California Real Estate Prices Surge to New Heights

The real estate market in California continues to show signs of growth, as the median home price surpassed $800,000 in July. This marks the fourth consecutive month of price increases and the first year-over-year gain in nine months, according to a report from the California Association of Realtors.

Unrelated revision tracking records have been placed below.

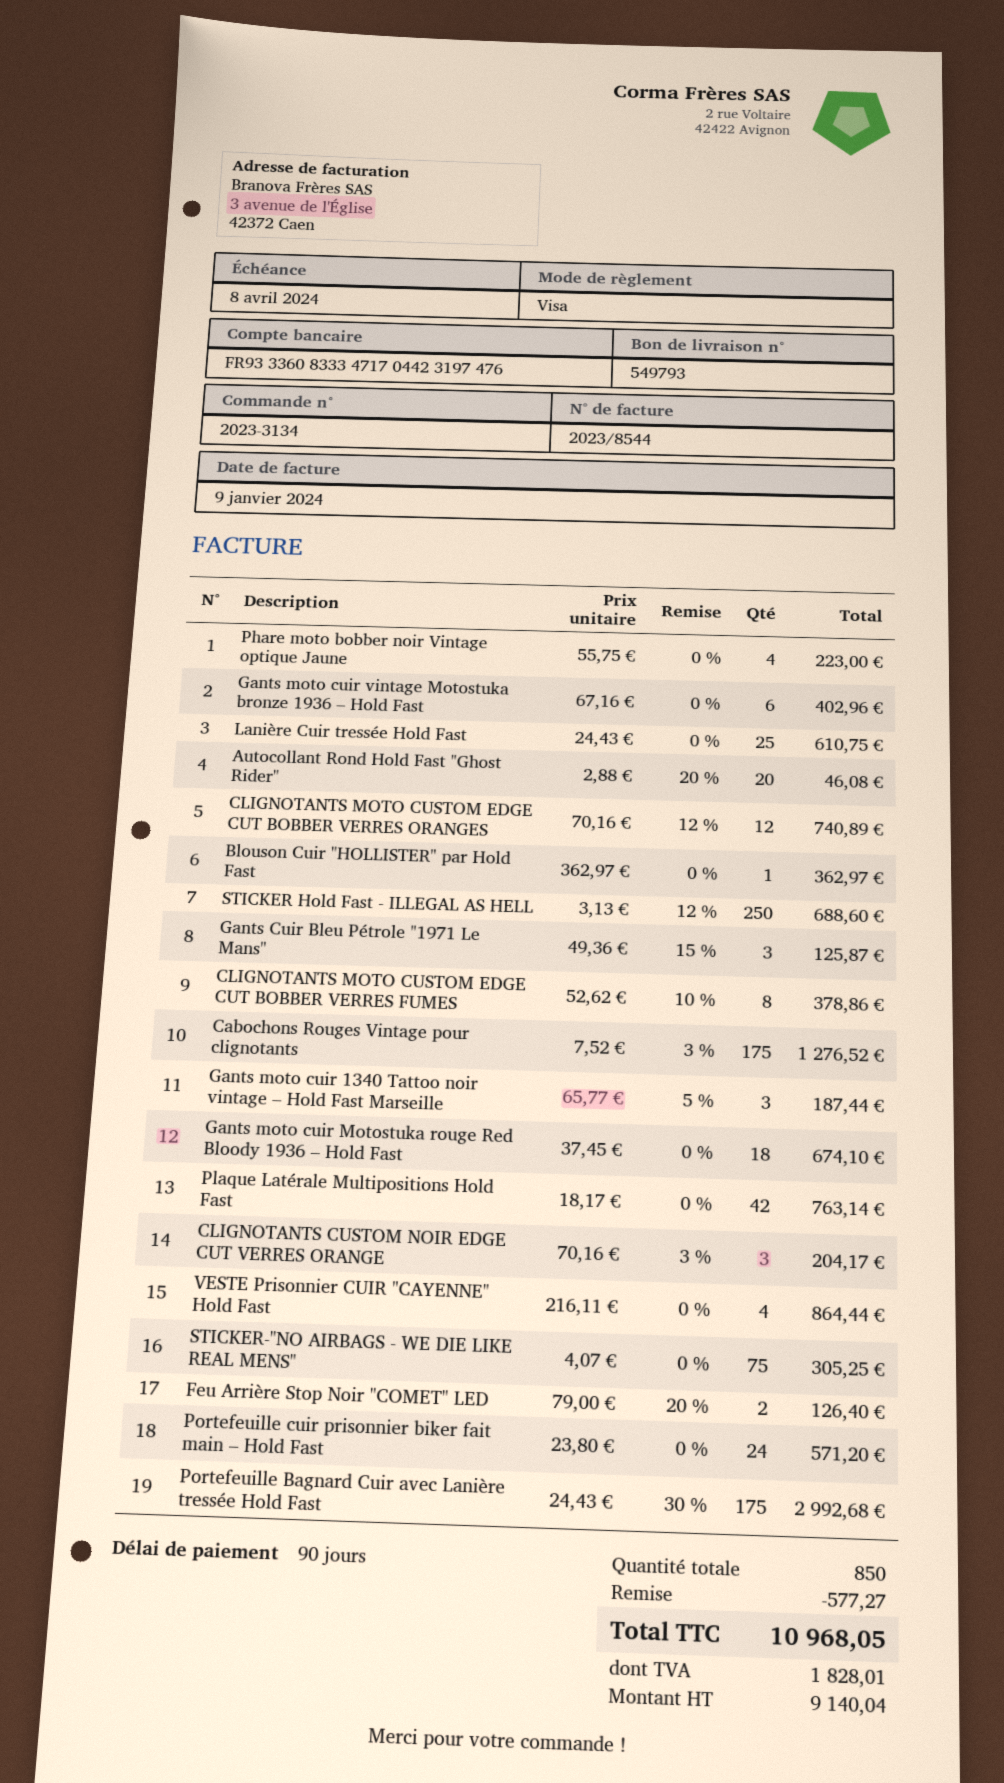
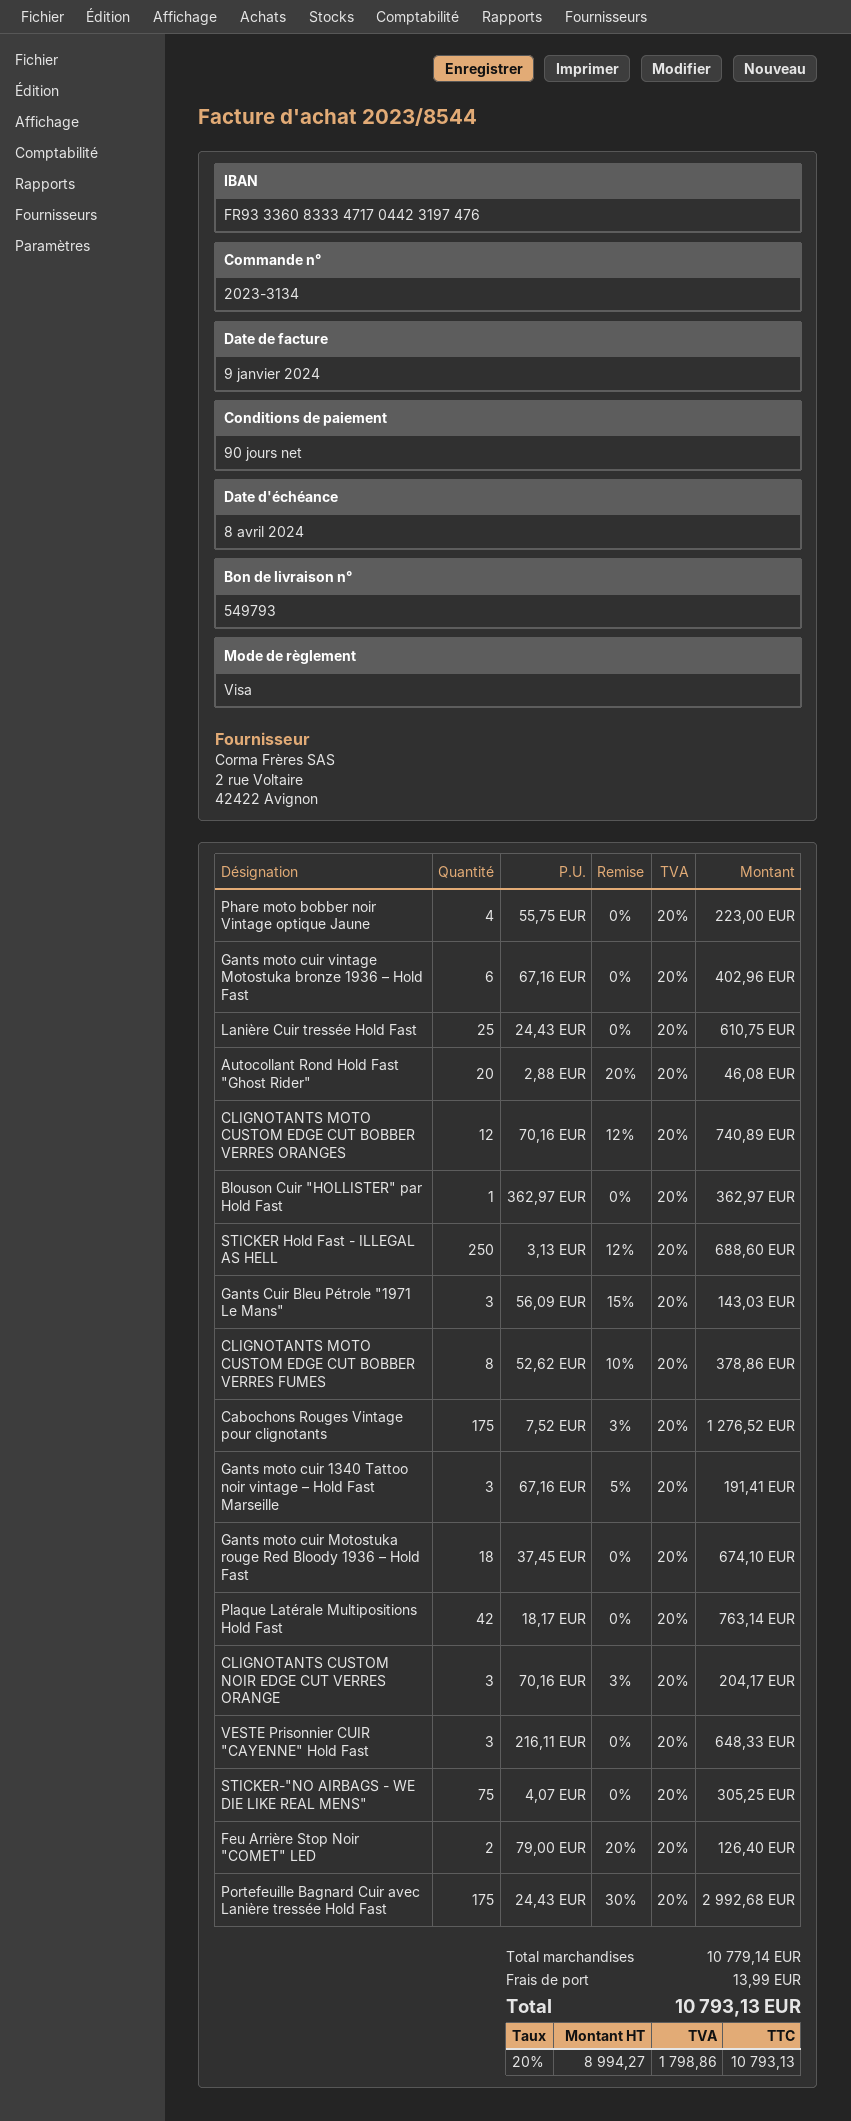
Gants Cuir Bleu Pétrole "1971 Le Mans": 3 x 49.36 - 15% = 125.87 -> 3 x 56.09 - 15% = 143.03
Gants moto cuir 1340 Tattoo noir vintage – Hold Fast Marseille: 3 x 65.77 - 5% = 187.44 -> 3 x 67.16 - 5% = 191.41
VESTE Prisonnier CUIR "CAYENNE" Hold Fast: 4 x 216.11 = 864.44 -> 3 x 216.11 = 648.33
Portefeuille cuir prisonnier biker fait main – Hold Fast: 24 x 23.80 = 571.20 -> none
discount: 577.27 -> none
shipping: none -> 13.99
net: 9140.04 -> 8994.27
tax: 1828.01 -> 1798.86
total: 10968.05 -> 10793.13

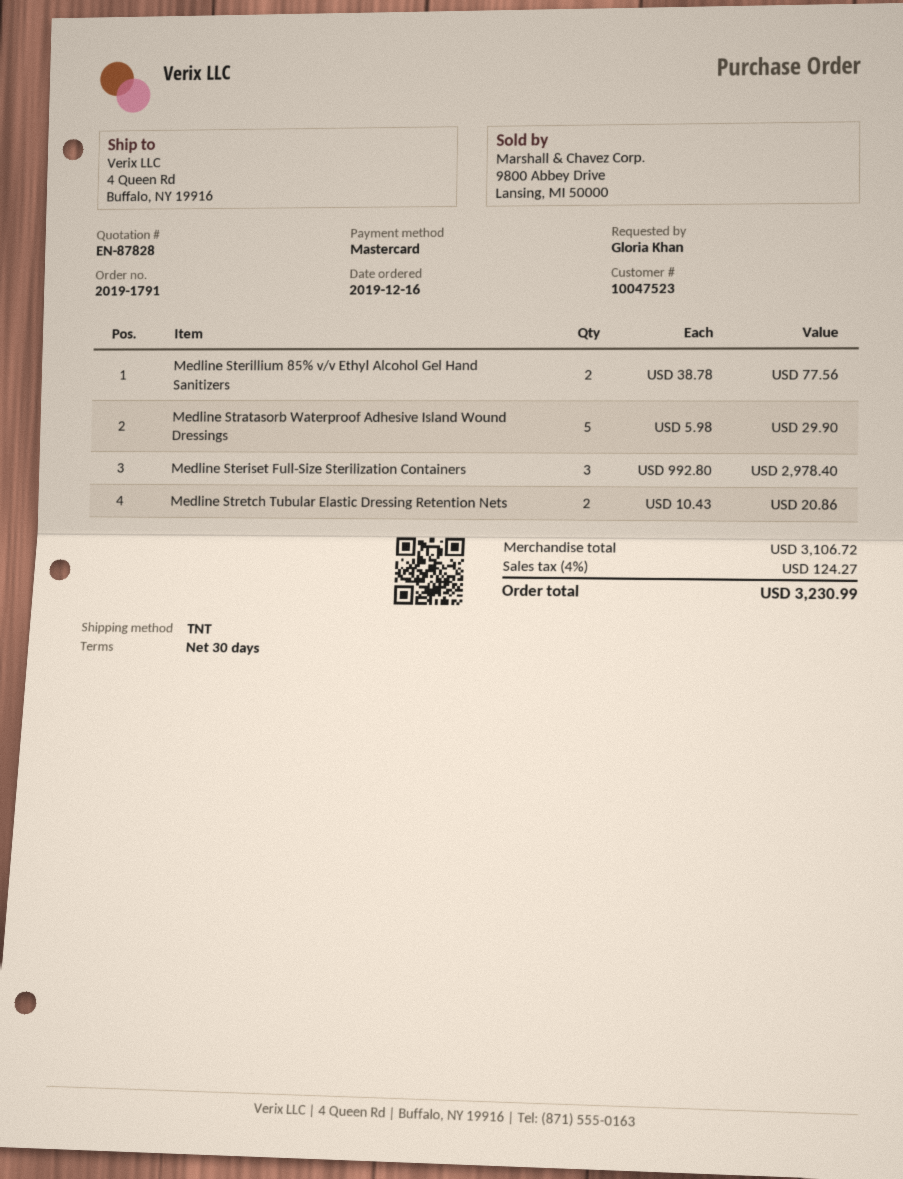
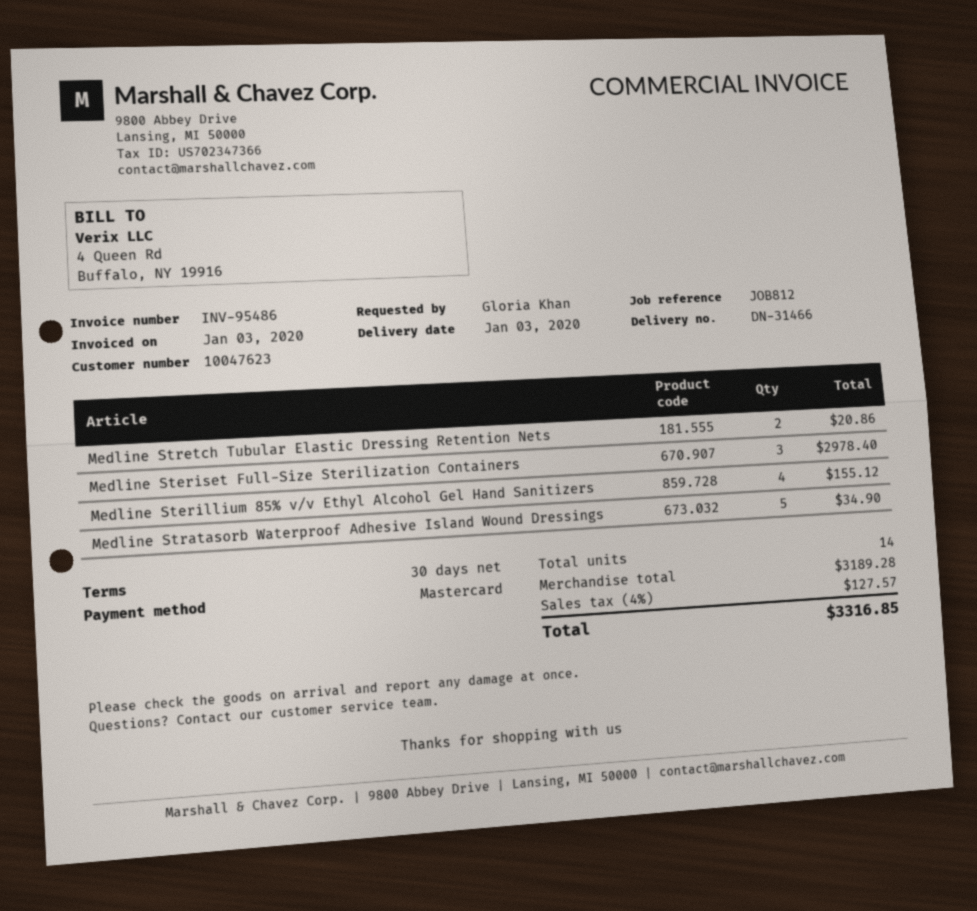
customer number: 10047523 -> 10047623
Medline Sterillium 85% v/v Ethyl Alcohol Gel Hand Sanitizers: 2 for 77.56 -> 4 for 155.12
Medline Stratasorb Waterproof Adhesive Island Wound Dressings: 5 for 29.90 -> 5 for 34.90
subtotal: 3106.72 -> 3189.28
tax: 4% = 124.27 -> 4% = 127.57
total: 3230.99 -> 3316.85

In July, the statewide median price reached $832,340, a slight 0.2% increase from the previous year’s median price of $830,870. Despite rising interest rates, which averaged 6.84% for a 30-year fixed mortgage in July compared to 5.41% a year ago, the demand for homes remains strong.

However, while prices have been on the rise, the number of home sales has seen a decline. In July, 269,180 single-family homes were sold statewide, which is a 3% decrease from the previous month of June and a 9% decrease from the same time last year when 295,770 homes were sold.

Nevertheless, there are some positive aspects to consider. This is the first time in over a year that home sales declined by less than 10% on a year-over-year basis, suggesting some stability in the market. The lower sales base in July can be attributed to the lack of inventory available for purchase.

Jennifer Branchini, president of the California Association of Realtors, highlighted the ongoing competitiveness and resilience of the housing market, despite the recent slowdown in sales.

At the local level, San Mateo and Santa Clara counties experienced increases in median home prices, while the number of home sales continued to decrease due to the limited supply of available homes for sale.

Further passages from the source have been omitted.